Lula participa de encontro de chefes de Estado em Assunção; acordo com o Japão, terras raras, resposta a desastres naturais e fortalecimento do bloco estão na pauta
Por Lucas Toth, compartilhado de Vermelho
Foto: Presidentes do Mercosul e de países associados posam para foto oficial durante reunião do bloco em Foz do Iguaçu. Foto: Reprodução
O presidente Luiz Inácio Lula da Silva participa nesta terça-feira (30) da 68ª Cúpula de Chefes de Estado do Mercosul e Estados Associados, realizada em Assunção, no Paraguai.
O encontro reúne líderes da América do Sul em um momento de reconfiguração política na região e de crescente instabilidade no cenário internacional, marcado pela escalada do protecionismo comercial e pelas disputas em torno de recursos estratégicos.
Além dos presidentes dos países-membros do bloco, participam da cúpula representantes das nações associadas ao Mercosul, entre elas Chile, Colômbia, Equador, Guiana, Panamá, Peru e Suriname.
A reunião ocorre em um contexto de mudanças políticas na região, com a presença de governos de diferentes orientações ideológicas e prioridades econômicas.
A expectativa é que as discussões se concentrem na ampliação da integração regional, no fortalecimento das relações comerciais e na coordenação de respostas conjuntas a desafios econômicos, sociais e ambientais.
Entre os temas levados pelo governo brasileiro está a necessidade de aprofundar mecanismos de cooperação diante do aumento da frequência de eventos climáticos extremos e desastres naturais.
A pauta ganhou ainda mais relevância após os terremotos que atingiram a Venezuela na semana passada, provocando milhares de mortes e deslocamentos.
Lula também deve defender uma estratégia regional para os chamados minerais críticos, conhecidos como terras raras, considerados essenciais para setores como energia, tecnologia e defesa.
O Brasil possui algumas das maiores reservas mundiais desses recursos e o governo tem sustentado que sua exploração deve ocorrer sob controle soberano dos países da região.
Na área econômica, um dos principais focos da cúpula será a ampliação da agenda externa do Mercosul.
O bloco deve formalizar o início das negociações para um acordo comercial com o Japão, além de avançar em tratativas com Índia, Vietnã, Canadá e Emirados Árabes Unidos.

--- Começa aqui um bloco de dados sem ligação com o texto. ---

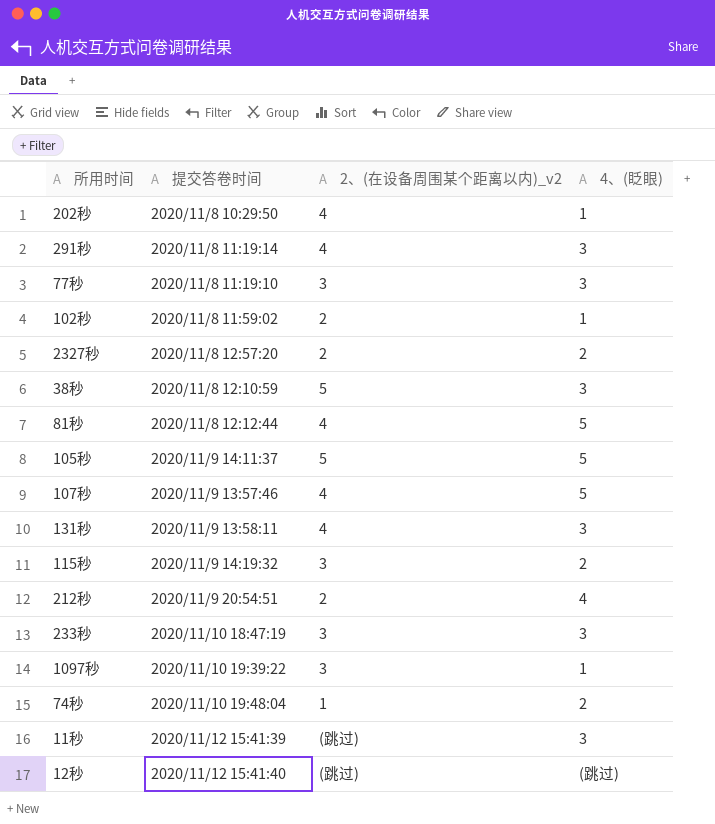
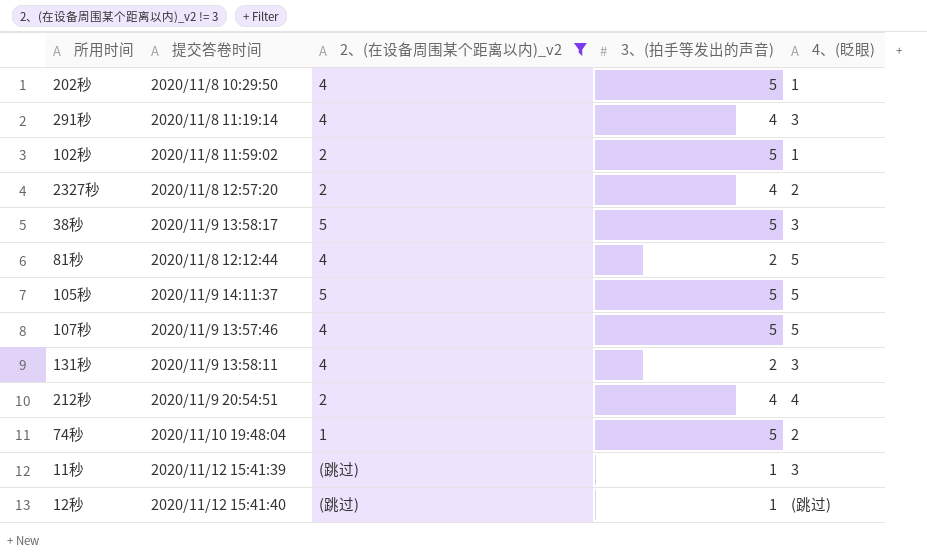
filter: none -> 2、(在设备周围某个距离以内)_v2 != 3
column 3、(拍手等发出的声音) | position: none -> 4
38秒 | 提交答卷时间: 2020/11/8 12:10:59 -> 2020/11/9 13:58:17

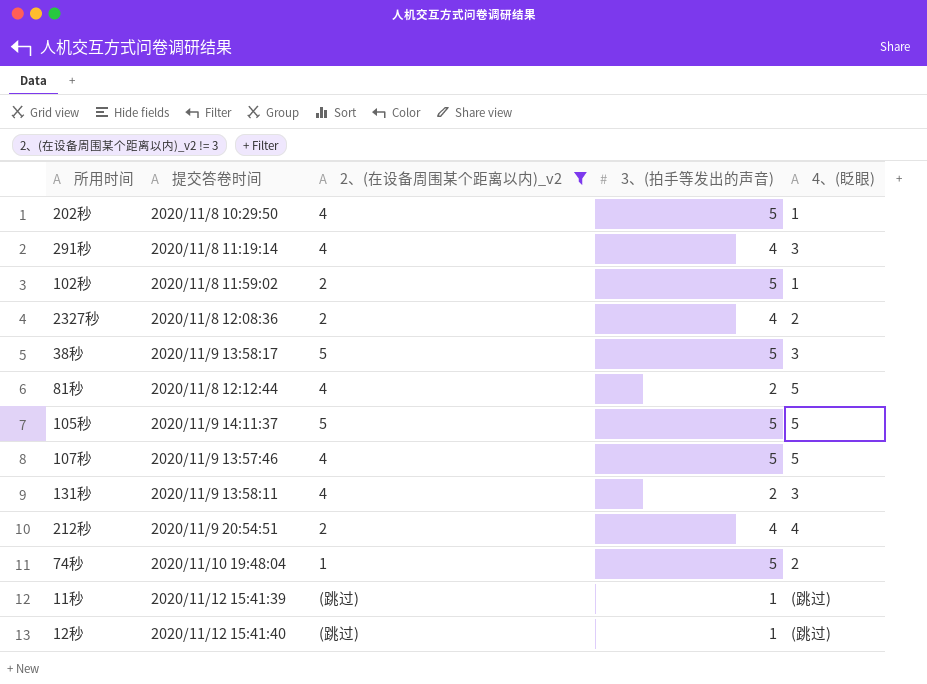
2327秒 | 提交答卷时间: 2020/11/8 12:57:20 -> 2020/11/8 12:08:36
11秒 | 4、(眨眼): 3 -> (跳过)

A avaliação dos governos sul-americanos é que a diversificação de parceiros comerciais tornou-se ainda mais importante diante do aumento das barreiras tarifárias e das tensões no comércio internacional.
O encontro também ocorre em meio a debates sobre o futuro da união aduaneira do Mercosul.
O encontro também ocorre em meio a debates sobre o futuro da união aduaneira do Mercosul.
A Tarifa Externa Comum (TEC), um dos pilares do bloco, estabelece alíquotas compartilhadas para produtos importados de países de fora do Mercosul, buscando fortalecer a integração econômica e evitar concorrência desigual entre os membros.
Nos últimos meses, o governo brasileiro manifestou preocupação com iniciativas adotadas de forma individual por alguns parceiros.
O principal foco das divergências é a política comercial do governo argentino de Javier Milei, que vem defendendo maior flexibilização das regras do bloco e ampliando negociações bilaterais com os Estados Unidos.
Para o Itamaraty, medidas que reduzam unilateralmente a aplicação da TEC podem enfraquecer a união aduaneira e comprometer o processo de integração regional construído ao longo das últimas décadas.
Além das questões econômicas, a cúpula deve aprovar medidas voltadas à integração cidadã.
Entre elas está o reconhecimento da nova Carteira de Identidade Nacional (CIN) como documento válido para ingresso nos países do Mercosul e Estados associados. Também está prevista a assinatura de um protocolo de reconhecimento mútuo de sistemas de identificação digital.
Na área social e de segurança, o Brasil apresentará uma proposta de pacto regional de combate ao feminicídio e à violência contra as mulheres, iniciativa que deverá ser articulada com os esforços já existentes de enfrentamento ao crime organizado transnacional.
Criado em 1991, o Mercosul reúne Argentina, Bolívia, Brasil, Paraguai e Uruguai como membros plenos. Juntos, os países representam cerca de 65% da população sul-americana e aproximadamente 70% do Produto Interno Bruto da região.
Para o governo brasileiro, o fortalecimento do bloco permanece um instrumento estratégico para ampliar a soberania econômica, estimular o desenvolvimento e fortalecer a posição da América do Sul em um cenário internacional cada vez mais competitivo.